US economy showing signs of recovery
The longest U.S. recession of the postwar era is showing further evidence of losing steam.
Encouraging signs appeared on various fronts yesterday, with the number of first-time jobless claims falling sharply and bargain-hungry shoppers boosting April sales for discount retailers. Earlier this week, a report showed the pace of decline in the service sector slowing.
Along with Federal Reserve Chairman Ben Bernanke's relatively optimistic assessment Tuesday, those developments suggest that the economy may finally be stabilizing.
"The bottom is forming," said Joel Naroff, president of Naroff Economic Advisors. "It doesn't say we're out of the woods . . . but I think things are turning."
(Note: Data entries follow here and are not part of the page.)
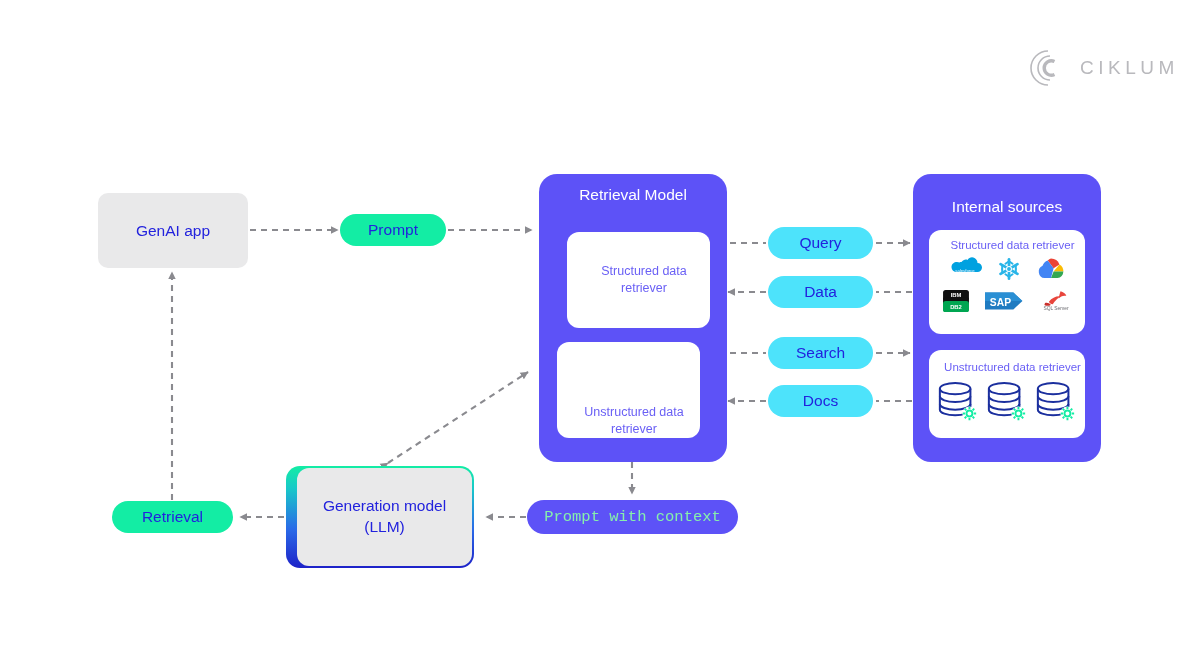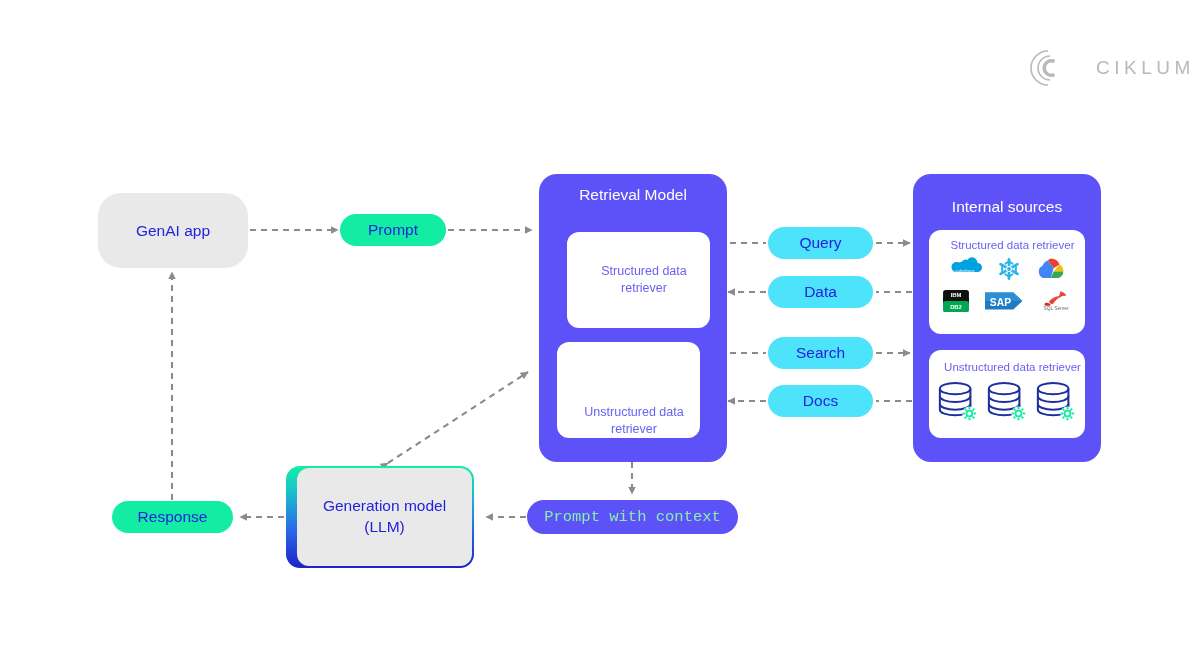"CIKLUM" .logo { gap: 28px -> 12px }
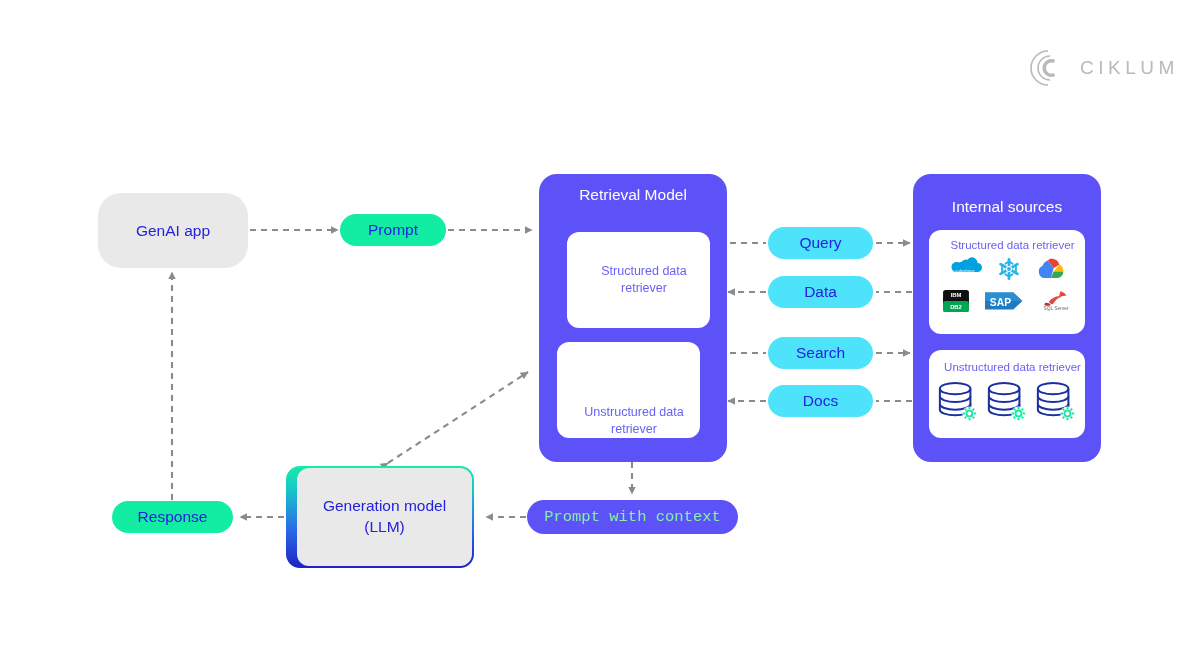"GenAI app" .gray-box { border-radius: 23px -> 10px }
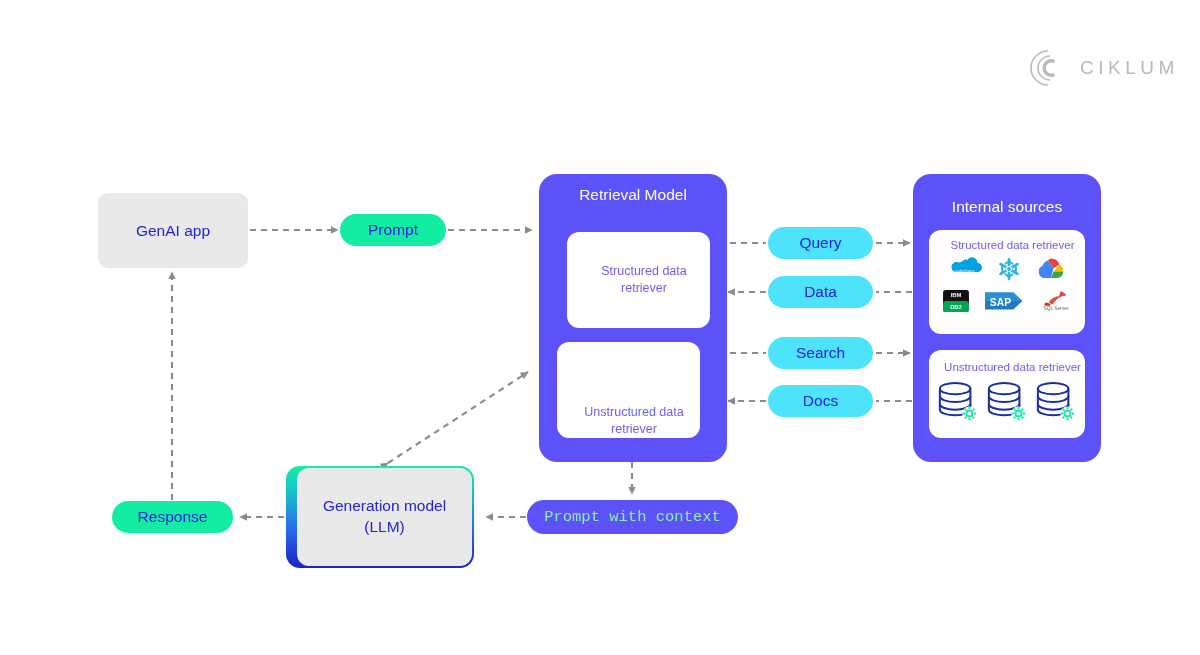"Response" span { text: Response -> Retrieval }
Analysts stressed that while the panicky period that followed the collapse of Lehman Brothers last fall is over, a recovery is still months away and is likely to be grinding and slow. Unemployment, which trails other indicators, is likely to keep rising after the recession officially ends. Analysts expect the jobless rate to rise from 8.5 percent to 8.9 percent or so when the government releases its April employment report today.
Yesterday, the Labor Department reported that first-time jobless claims dropped to 601,000 last week. But even if they continue to fall, they will likely remain above 500,000 for some time, said Arpitha Bykere, lead analyst for RGE Monitor.
"These are very sharp job losses," she said. "This clearly affects the U.S. consumer, who is already under pressure because of tight credit and falling home prices."
Indeed, other data released yesterday by the Federal Reserve showed many consumers in the grip of a credit crunch. Consumer credit in March fell by more than 5 percent, the biggest drop in nearly 20 years. Analysts attributed much of the decline to tougher lending standards as well as reduced spending.
Trouble accessing credit, mounting job losses and the need to rebuild savings mean consumers need to stretch every dollar they have. And they appear to be doing that by shunning luxury for bargains. Value-conscious shoppers flocked to discount stores such as Wal-Mart and T.J. Maxx last month. Wal-Mart said sales at its stores open at least a year - a key measure of success in retailing known as same-store sales - rose 5 percent during April compared to the same month last year.
Some industry experts cautioned that any improvements in retailers' performance was largely driven by better management of prices and inventory rather than an increase in consumer demand. Luxury department stores continued to suffer double-digit declines, with Nordstrom down 11 percent, Neiman Marcus dropping 23 percent and Saks falling 32 percent.
"All we're really seeing is a continued flight to value," said Craig Johnson, president of Customer Growth Partners, a retail consulting firm.
Despite such warnings, many economists are voicing hope. When he appeared on Capitol Hill earlier this week, Bernanke endorsed the view that the nation's "pace of contraction may be slowing." He also said that consumer demand "may be stabilizing" and that the housing market has "shown some signs of bottoming."
In a telling sign, many lawmakers quizzed Bernanke not about how much the economy would contract, but about how the Fed would wind down lending programs and tame inflation once economic growth resumed.
"Clearly, the massive economic stimulus from the administration and the Federal Reserve have had a very positive real, as well as psychological, effect on the economy," said California State University economist Sung Won Sohn. "The economy seems to be coming out of this recession faster than I expected."